Data entries
----

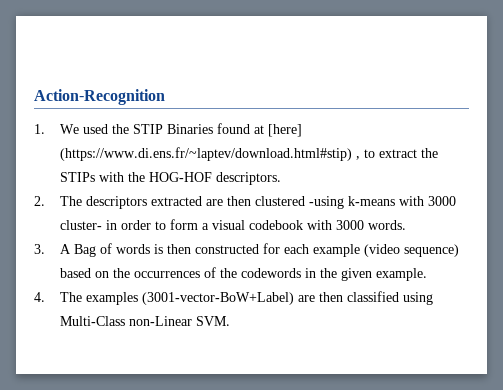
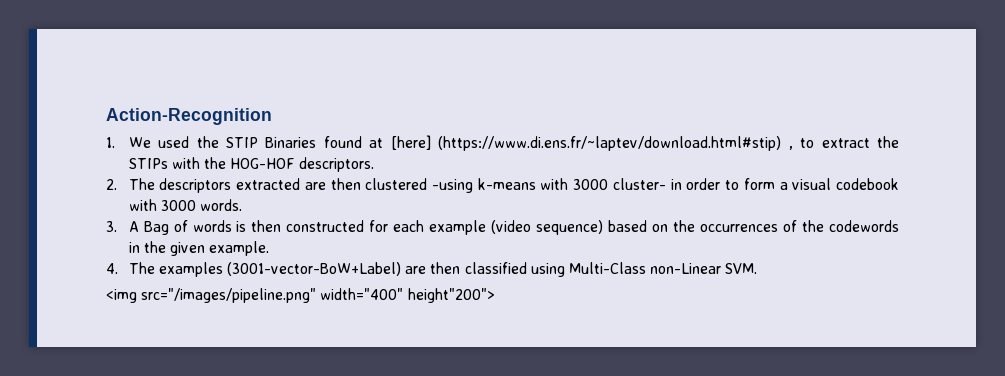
+ <img src="/images/pipeline.png" width="400" height"200">

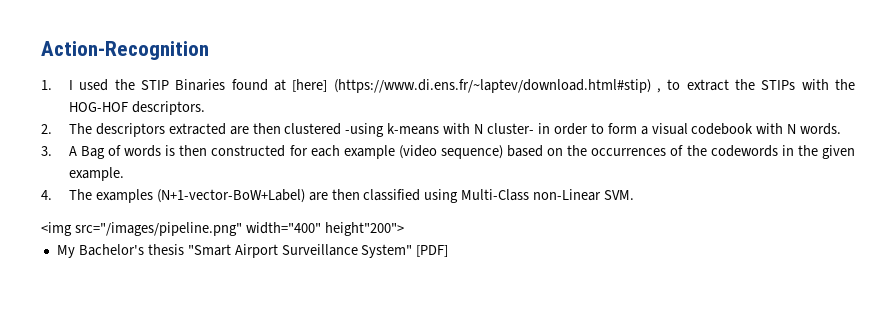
- 1. We used the STIP Binaries found at [here] (https://www.di.ens.fr/~laptev/download.html#stip) , to extract the STIPs with the HOG-HOF descriptors.
+ 1. I used the STIP Binaries found at [here] (https://www.di.ens.fr/~laptev/download.html#stip) , to extract the STIPs with the HOG-HOF descriptors.
- 2. The descriptors extracted are then clustered -using k-means with 3000 cluster- in order to form a visual codebook with 3000 words.
+ 2. The descriptors extracted are then clustered -using k-means with N cluster- in order to form a visual codebook with N words.
- 4. The examples (3001-vector-BoW+Label) are then classified using Multi-Class non-Linear SVM.
+ 4. The examples (N+1-vector-BoW+Label) are then classified using Multi-Class non-Linear SVM.
+ My Bachelor's thesis "Smart Airport Surveillance System" [PDF]

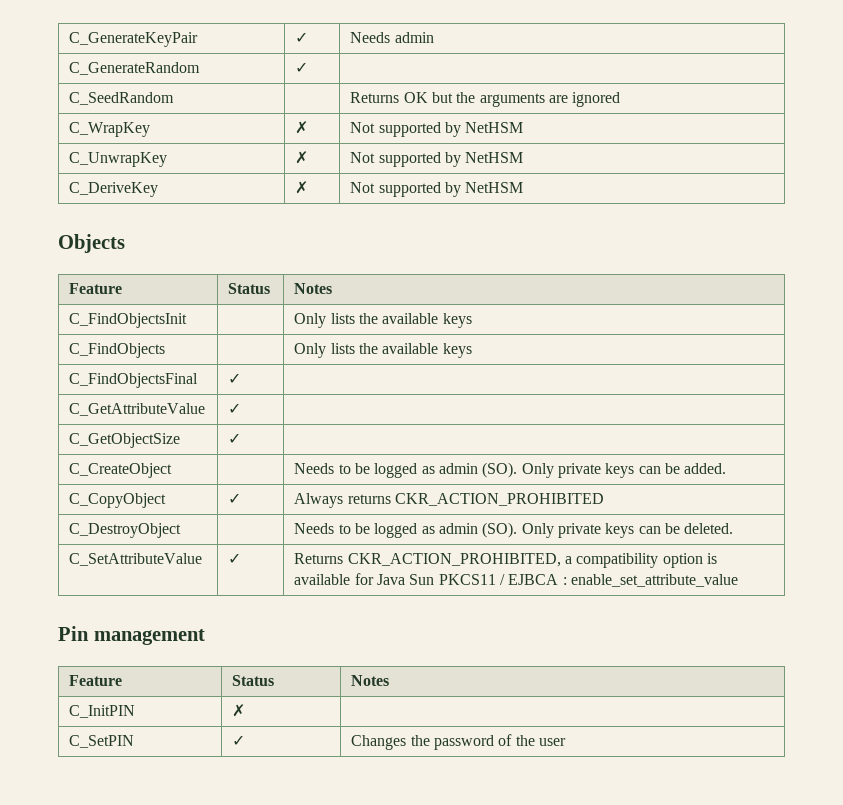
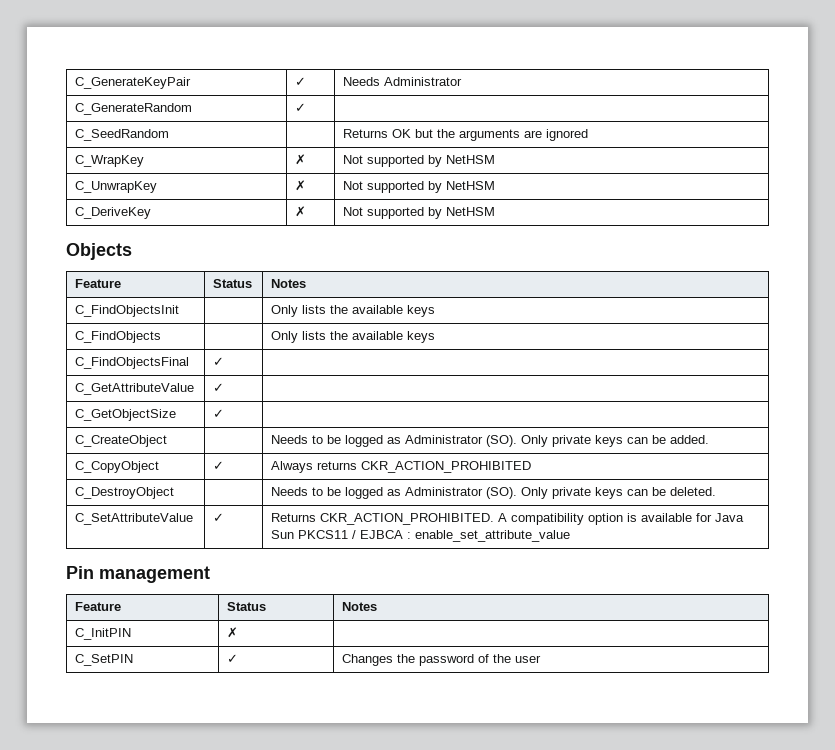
- C_GenerateKeyPair | ✓ | Needs admin
+ C_GenerateKeyPair | ✓ | Needs Administrator
- C_CreateObject | | Needs to be logged as admin (SO). Only private keys can be added.
+ C_CreateObject | | Needs to be logged as Administrator (SO). Only private keys can be added.
- C_DestroyObject | | Needs to be logged as admin (SO). Only private keys can be deleted.
+ C_DestroyObject | | Needs to be logged as Administrator (SO). Only private keys can be deleted.
- C_SetAttributeValue | ✓ | Returns CKR_ACTION_PROHIBITED, a compatibility option is available for Java Sun PKCS11 / EJBCA : enable_set_attribute_value
+ C_SetAttributeValue | ✓ | Returns CKR_ACTION_PROHIBITED. A compatibility option is available for Java Sun PKCS11 / EJBCA : enable_set_attribute_value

----

TASK OBJECTIVE
Copy out all the entries exactly. Images stay out of the copy.

RESPONSE AREA
+ <img src="/images/pipeline.png" width="400" height"200">

- 1. We used the STIP Binaries found at [here] (https://www.di.ens.fr/~laptev/download.html#stip) , to extract the STIPs with the HOG-HOF descriptors.
+ 1. I used the STIP Binaries found at [here] (https://www.di.ens.fr/~laptev/download.html#stip) , to extract the STIPs with the HOG-HOF descriptors.
- 2. The descriptors extracted are then clustered -using k-means with 3000 cluster- in order to form a visual codebook with 3000 words.
+ 2. The descriptors extracted are then clustered -using k-means with N cluster- in order to form a visual codebook with N words.
- 4. The examples (3001-vector-BoW+Label) are then classified using Multi-Class non-Linear SVM.
+ 4. The examples (N+1-vector-BoW+Label) are then classified using Multi-Class non-Linear SVM.
+ My Bachelor's thesis "Smart Airport Surveillance System" [PDF]

- C_GenerateKeyPair | ✓ | Needs admin
+ C_GenerateKeyPair | ✓ | Needs Administrator
- C_CreateObject | | Needs to be logged as admin (SO). Only private keys can be added.
+ C_CreateObject | | Needs to be logged as Administrator (SO). Only private keys can be added.
- C_DestroyObject | | Needs to be logged as admin (SO). Only private keys can be deleted.
+ C_DestroyObject | | Needs to be logged as Administrator (SO). Only private keys can be deleted.
- C_SetAttributeValue | ✓ | Returns CKR_ACTION_PROHIBITED, a compatibility option is available for Java Sun PKCS11 / EJBCA : enable_set_attribute_value
+ C_SetAttributeValue | ✓ | Returns CKR_ACTION_PROHIBITED. A compatibility option is available for Java Sun PKCS11 / EJBCA : enable_set_attribute_value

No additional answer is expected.